Habitas has 3D printed hotels in Africa, 2 in Mexico with one on the way, and in Bhutan. These places were chosen to bring customers out of their normal habitat into places unknown, just like their statement claims.

Their “rooms” look pretty sparse and open, literally open. Many don’t seem to have walls or windows, so they look like glorified tents, but again without walls. That would put me firmly outside my comfort zone, which might be the point.

Habitas open room

The $200-$400/night price on the other hand has me really wondering what the company is thinking. I assume the cost is because they offer a dive into the deep end of culture, but I see a company who wants to profit from the fyre festival crowd.

Their locations are some of the hottest places on earth, and there is not an AC to be seen in their “rooms”. But hey maybe not everyone wants to be comfortable when they sleep.

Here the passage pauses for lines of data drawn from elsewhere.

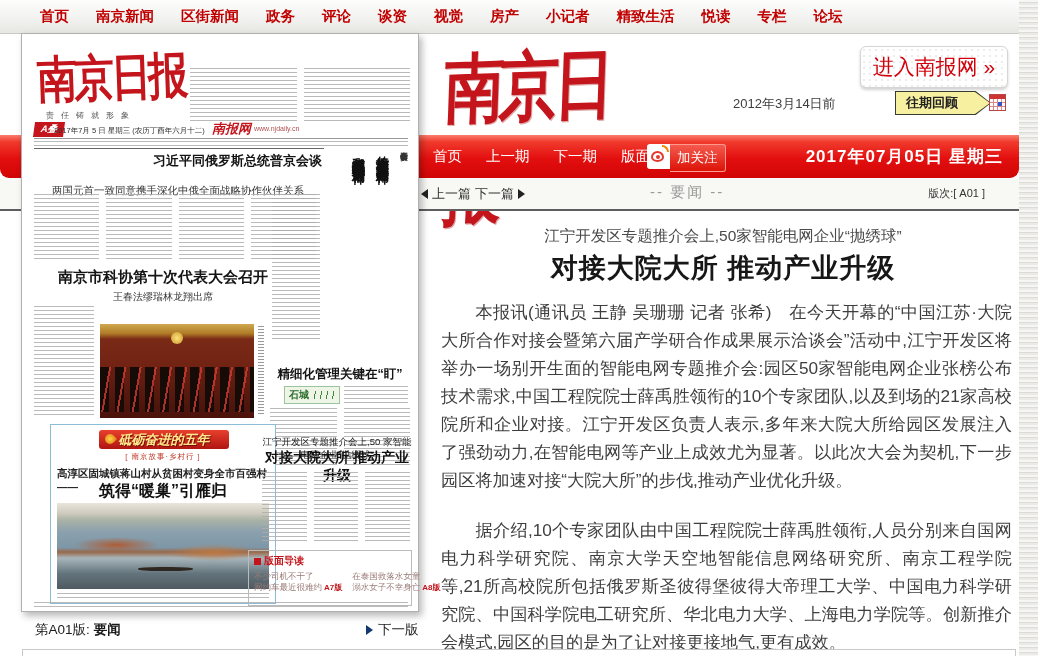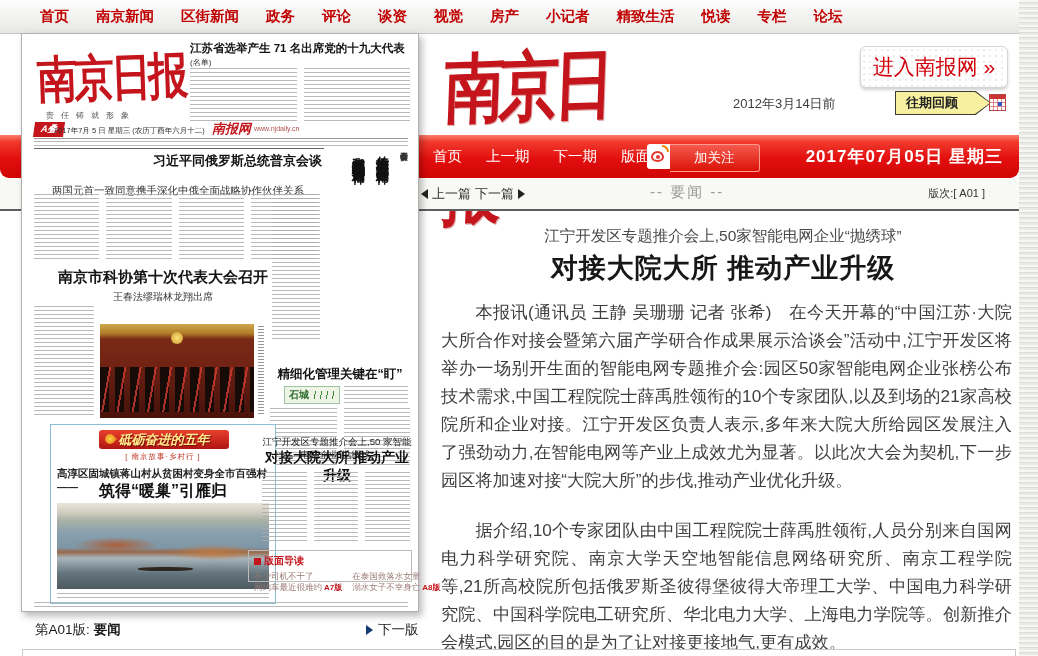"江苏省选举产生 71 名出席党的十九大代表(名单)" div.tophl { html: <div> <span>江苏省选举产生 71 名出席党的十九大代表</span><span>(名单)</span> </div> -> none }
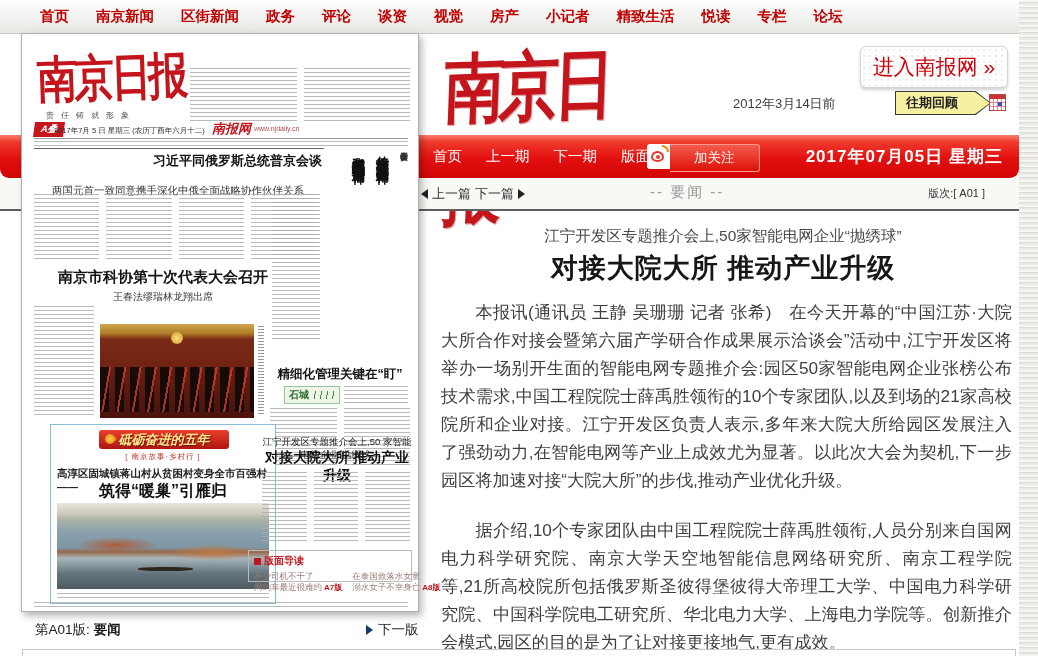"加关注" .followbtn { padding: 0 24px -> 0 7px }
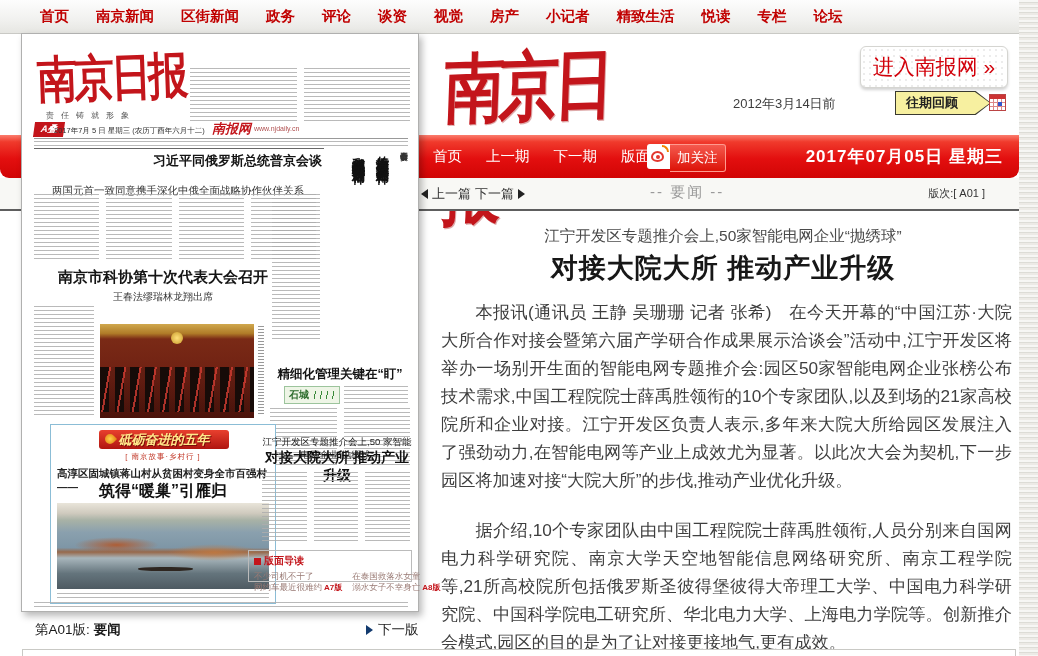"版面导读" .guide { height: 32px -> 56px }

The rooms aren’t everything with this kind of company, they also have amazing “experiences” to offer. Things like a 3 day Reintegration which sounds amazing.

If perception is reality, we are masters of design. Our lives are our greatest masterpiece. With fervent desire and child-like wonder, we bring fantasies to life, creating realities far better than our dreams. Together, we share these worlds with one another, traversing borders in search of adventure. When we open our eyes, under starlit skies and dancing candlelight, we are home.

We welcome you to Reintegration, our immersive three-day wellness gathering at our home in Tulum. Through breath work and yoga, we’ll reconnect to the creator in all of us. Tantalizing concerts, exotic ingredients and local escapes await us. This is an open call to discover ourselves both in conversation and silence, travel and stillness.

Only when we return to the source of our power can we embrace what lies ahead.

What? Yoga, food, and music. Ok, well sure that sounds good I guess. How much for that light experience?

“Starting from $2,015”

My wallet just died, so did my bank account, and I can’t eat this week. I’ve been on a week long cruise with all food included, and went to multiple beaches in different countries for half that.

I’m a realist, and that first paragraph in the description is nonsense. Just because we can perceive doesn’t necessitate that we can create. This Reintegration doesn’t walk you through creating anything, it’s yoga and eating. So how can you share something you haven’t created with someone else who also hasn’t created anything? I don’t know about anyone else but creativity is not the source of my power, mine is stress.

This description stressed me out enough to write this story, so I guess it’s working. At least I didn’t pay $2,000 for the pleasure though.

Regardless of the wording, the cost, and the no walls (I’m comfortable in my box), this may be a great experience for those who can afford it, and are looking for vague spiritual guidance. Plus the rooms do look aesthetically pleasing regardless of missing amenities

But for the vast majority of millennials who I know can’t afford this, and recognize this kind of pandering to pry food money out of our pockets, we don’t need this.

We need the 3D printing technology to focus on houses that we can afford. So please 3D print something more than a roof to do yoga under.